### WHAT YOU NEED TO DO:
Transcribe all of the records, leaving out any pictures.

### DATA SUPPLIED:
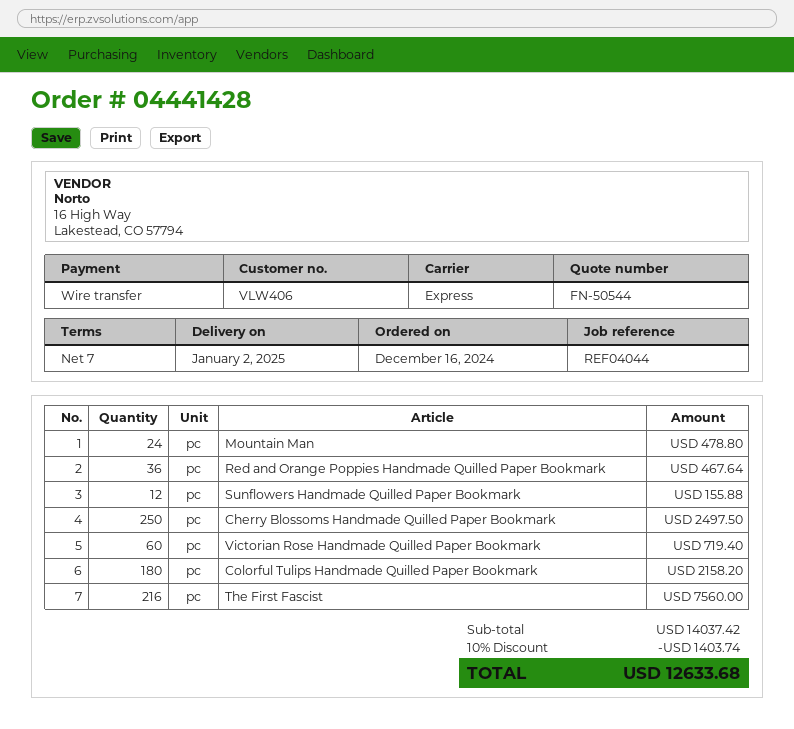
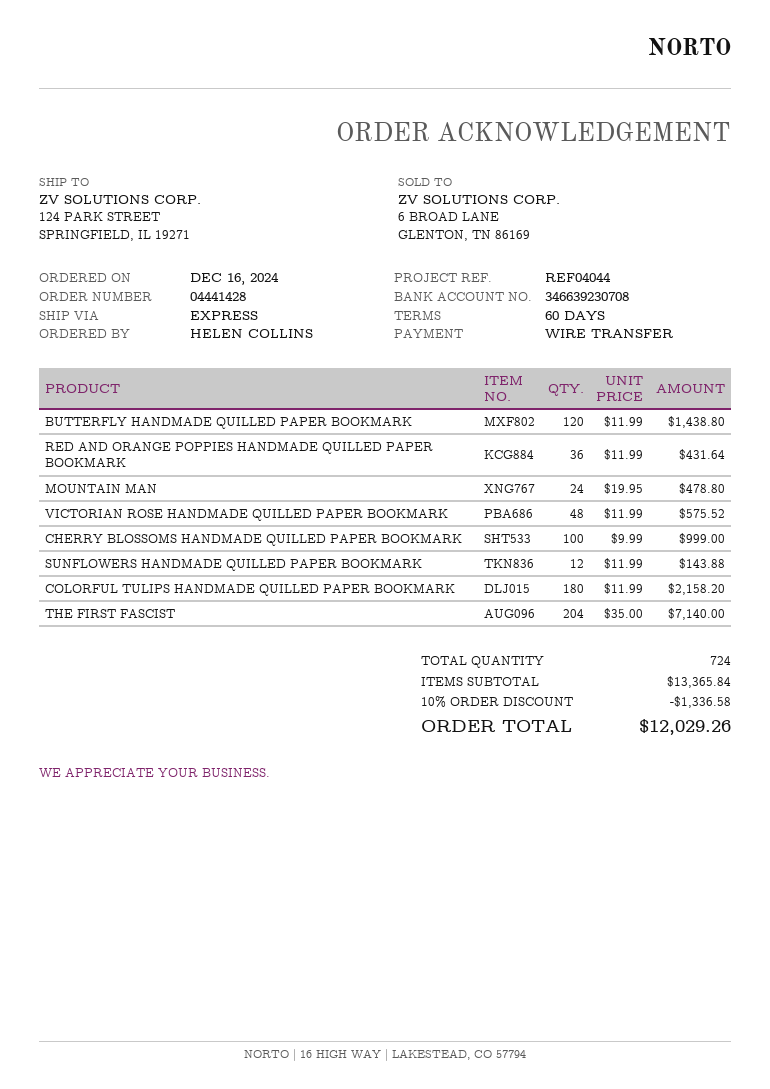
payment terms: 7 days -> 60 days
Red and Orange Poppies Handmade Quilled Paper Bookmark: 36 for 467.64 -> 36 for 431.64
Sunflowers Handmade Quilled Paper Bookmark: 12 for 155.88 -> 12 for 143.88
Cherry Blossoms Handmade Quilled Paper Bookmark: 250 for 2497.50 -> 100 for 999.00
Victorian Rose Handmade Quilled Paper Bookmark: 60 for 719.40 -> 48 for 575.52
The First Fascist: 216 for 7560.00 -> 204 for 7140.00
BUTTERFLY HANDMADE QUILLED PAPER BOOKMARK: none -> 120 for 1438.80
subtotal: 14037.42 -> 13365.84
discount: 10% = 1403.74 -> 10% = 1336.58
total: 12633.68 -> 12029.26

### OUTPUT BELOW:
payment terms: 7 days -> 60 days
Red and Orange Poppies Handmade Quilled Paper Bookmark: 36 for 467.64 -> 36 for 431.64
Sunflowers Handmade Quilled Paper Bookmark: 12 for 155.88 -> 12 for 143.88
Cherry Blossoms Handmade Quilled Paper Bookmark: 250 for 2497.50 -> 100 for 999.00
Victorian Rose Handmade Quilled Paper Bookmark: 60 for 719.40 -> 48 for 575.52
The First Fascist: 216 for 7560.00 -> 204 for 7140.00
BUTTERFLY HANDMADE QUILLED PAPER BOOKMARK: none -> 120 for 1438.80
subtotal: 14037.42 -> 13365.84
discount: 10% = 1403.74 -> 10% = 1336.58
total: 12633.68 -> 12029.26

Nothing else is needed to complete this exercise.